Bibliographic record
Abstract
Emotional factors in the use of technology have the potential to be studied, since the important role of user engagement in the information technology development cycle, emotional plays a role in influencing the relationship between consumers and service providers. Previous research has examined various emotional factors of a person in operating digital services through online sites, but it is necessary to find an empirical correlation between emotional variables and one's intention to reuse (IR) online services. This study aims to determine whether users' emotions affect their decision to reuse Government to Citizen (G2C) online tourism services in Indonesia through the HEART Metrics approach. Furthermore, this quantitative study distributed questionnaires using simple random sampling to respondents who had used online tourism.
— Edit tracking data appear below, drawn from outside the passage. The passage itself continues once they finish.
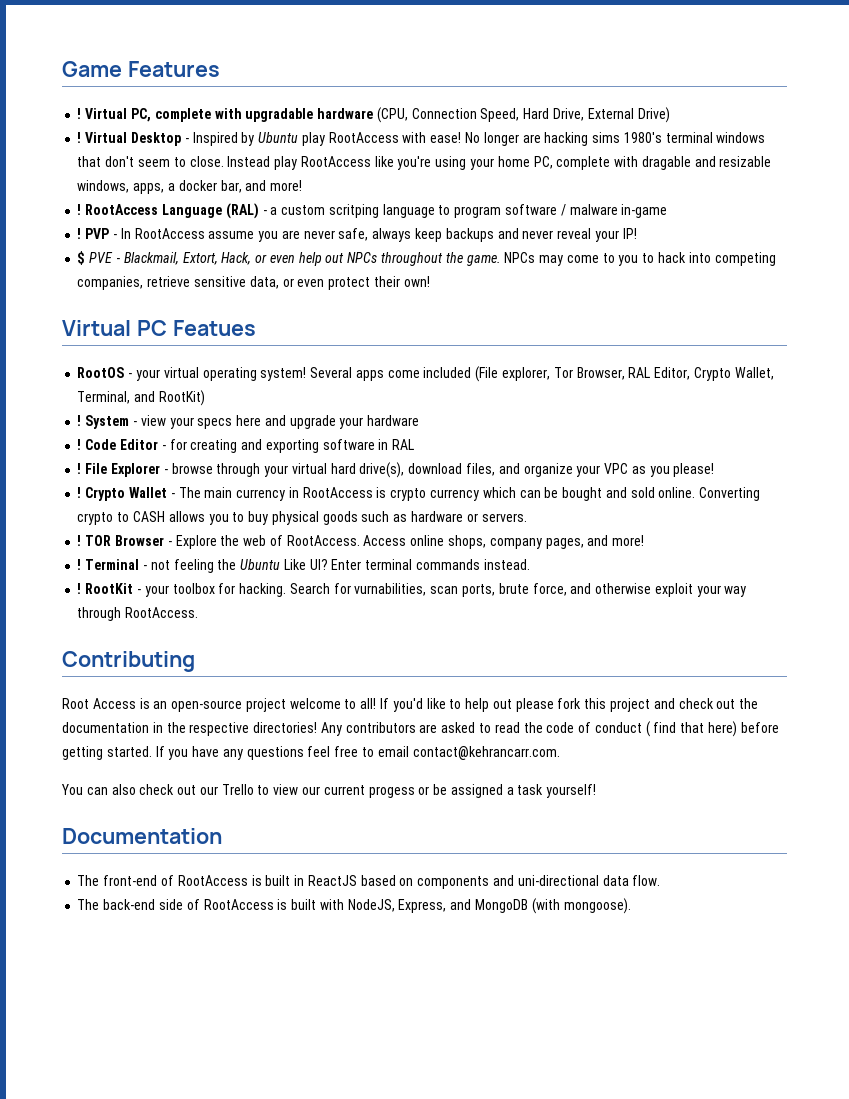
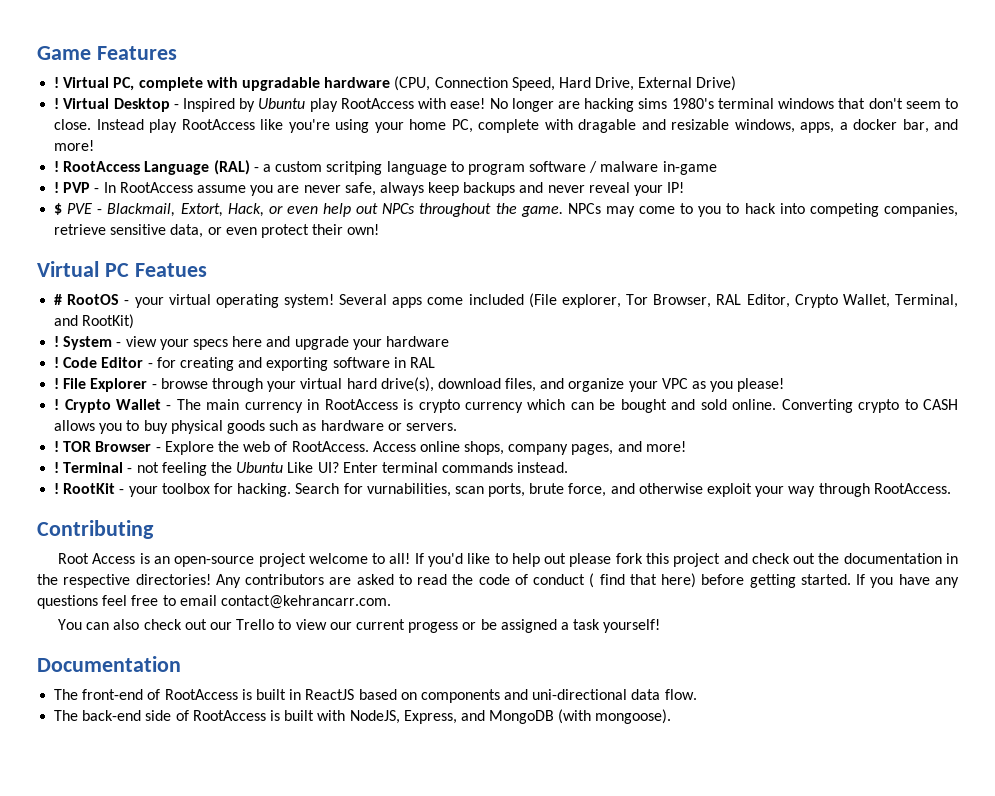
- RootOS - your virtual operating system!
+ # RootOS - your virtual operating system!

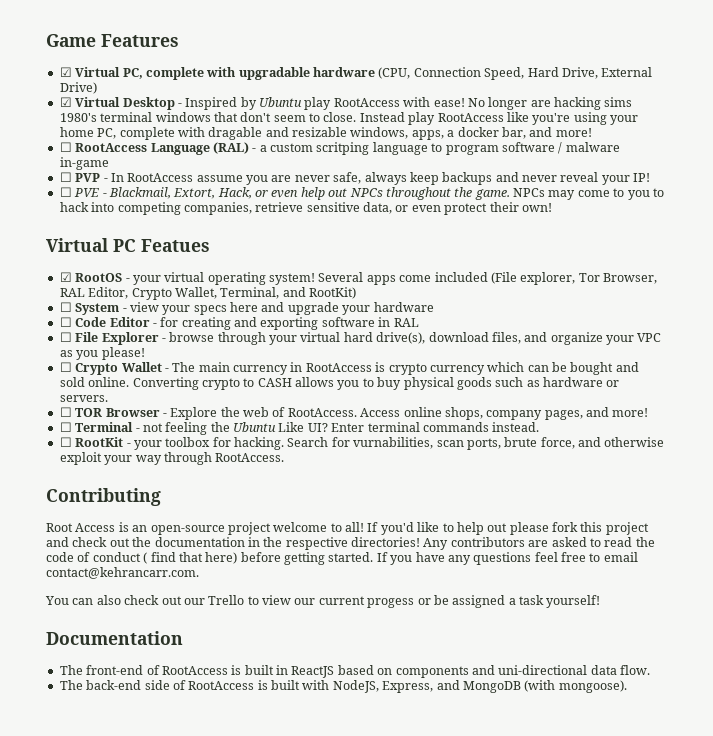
- ! Virtual PC, complete with upgradable hardware (CPU, Connection Speed, Hard Drive, External Drive)
+ ☑ Virtual PC, complete with upgradable hardware (CPU, Connection Speed, Hard Drive, External Drive)
- ! Virtual Desktop - Inspired by Ubuntu play RootAccess with ease!
+ ☑ Virtual Desktop - Inspired by Ubuntu play RootAccess with ease!
- ! RootAccess Language (RAL) - a custom scritping language to program software / malware in-game
+ ☐ RootAccess Language (RAL) - a custom scritping language to program software / malware in-game
- ! PVP - In RootAccess assume you are never safe, always keep backups and never reveal your IP!
+ ☐ PVP - In RootAccess assume you are never safe, always keep backups and never reveal your IP!
- $ PVE - Blackmail, Extort, Hack, or even help out NPCs throughout the game.
+ ☐ PVE - Blackmail, Extort, Hack, or even help out NPCs throughout the game.
- # RootOS - your virtual operating system!
+ ☑ RootOS - your virtual operating system!
- ! System - view your specs here and upgrade your hardware
+ ☐ System - view your specs here and upgrade your hardware
- ! Code Editor - for creating and exporting software in RAL
+ ☐ Code Editor - for creating and exporting software in RAL
- ! File Explorer - browse through your virtual hard drive(s), download files, and organize your VPC as you please!
+ ☐ File Explorer - browse through your virtual hard drive(s), download files, and organize your VPC as you please!
- ! Crypto Wallet - The main currency in RootAccess is crypto currency which can be bought and sold online.
+ ☐ Crypto Wallet - The main currency in RootAccess is crypto currency which can be bought and sold online.
- ! TOR Browser - Explore the web of RootAccess.
+ ☐ TOR Browser - Explore the web of RootAccess.
- ! Terminal - not feeling the Ubuntu Like UI?
+ ☐ Terminal - not feeling the Ubuntu Like UI?
- ! RootKit - your toolbox for hacking.
+ ☐ RootKit - your toolbox for hacking.

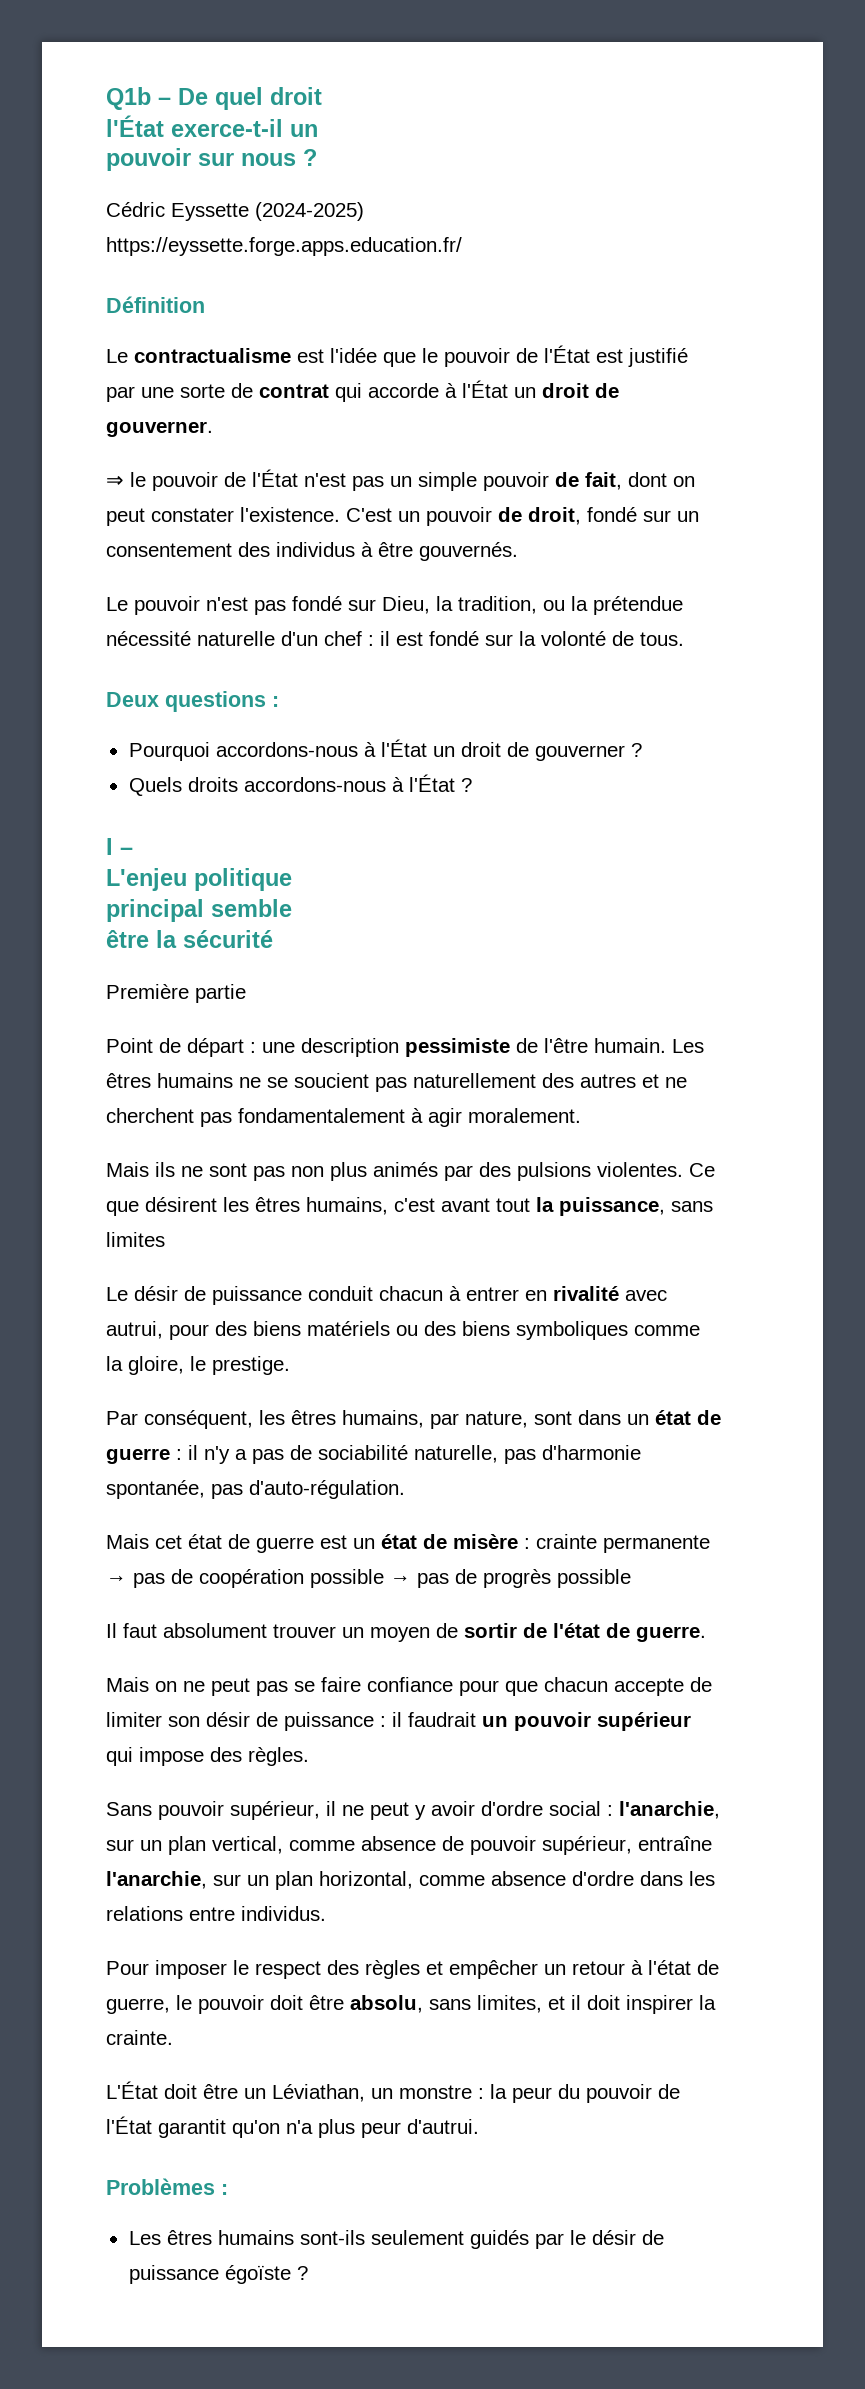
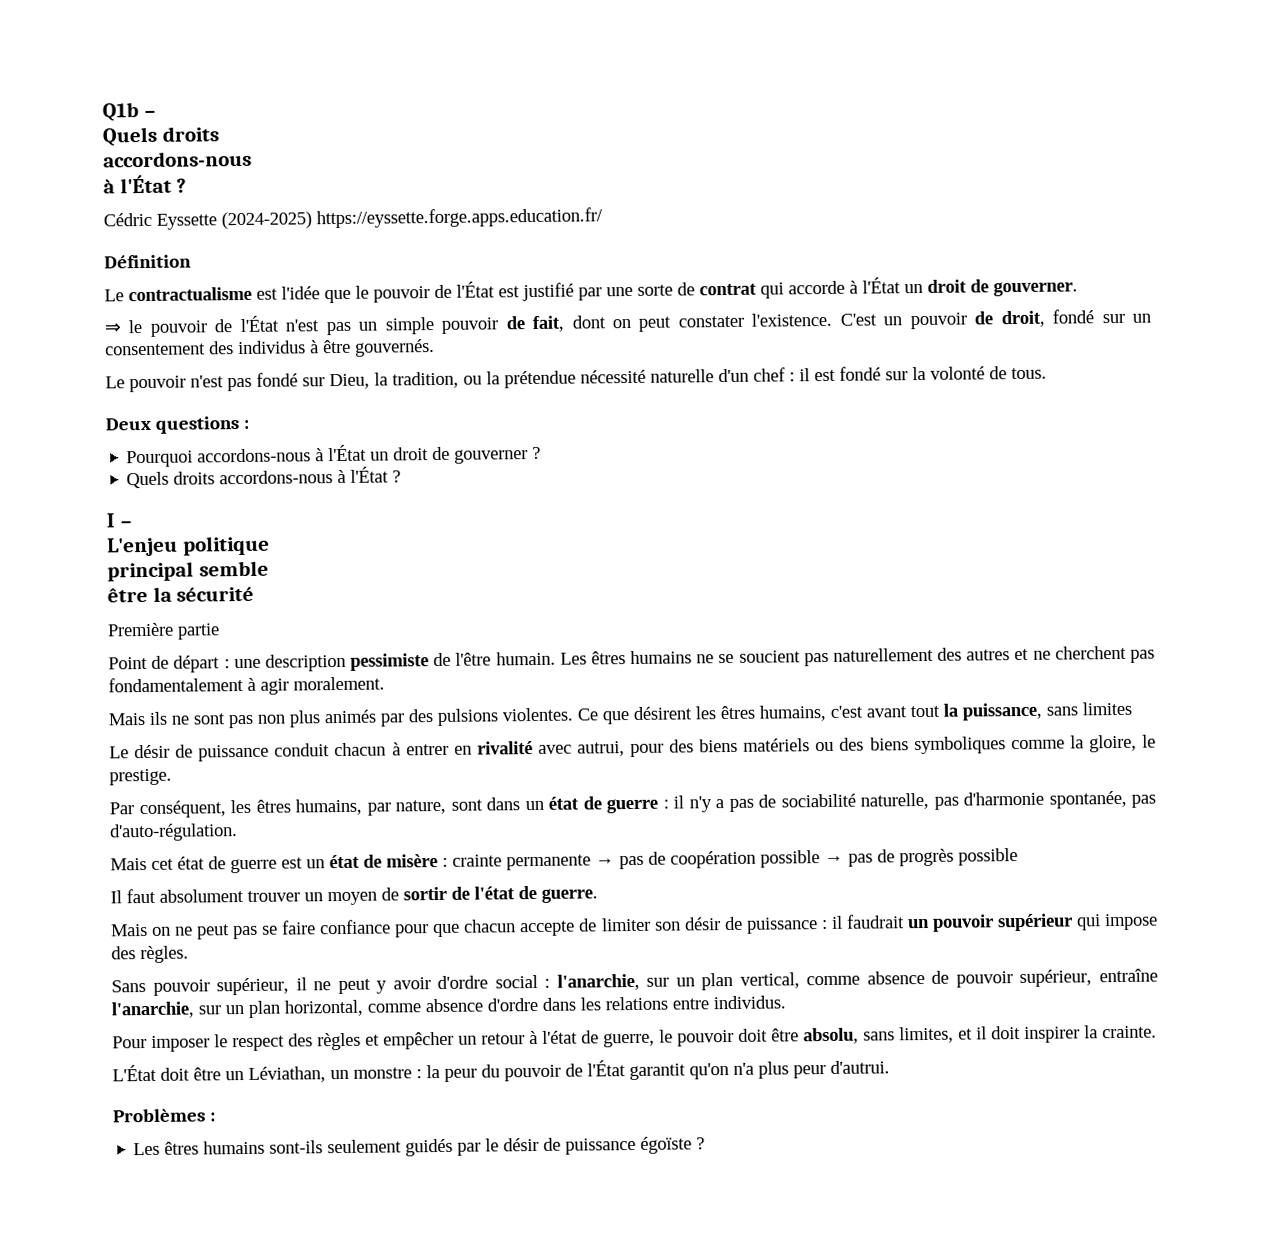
- Q1b – De quel droit
- l'État exerce-t-il un
- pouvoir sur nous ?
+ Q1b –
+ Quels droits
+ accordons-nous
+ à l'État ?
Then analyse 260 research data using the SEM-PLS method by running Warp-PLS 5.0. The findings of this study are among the 5 HEART Metrics factors, 3 of which affect IR, namely Engagement, Retention, and Task Success, while Happiness and Adoption empirically have no significant effect on IR. Our results show that to gain consumer engagement with online services, service providers must consider the emotional elements of the users so that service reuse goals can be achieved. Furthermore, this research can be considered as an alternative recommendation for online tourism service providers, as well as the findings of a new model proposed to contribute to similar research in the future.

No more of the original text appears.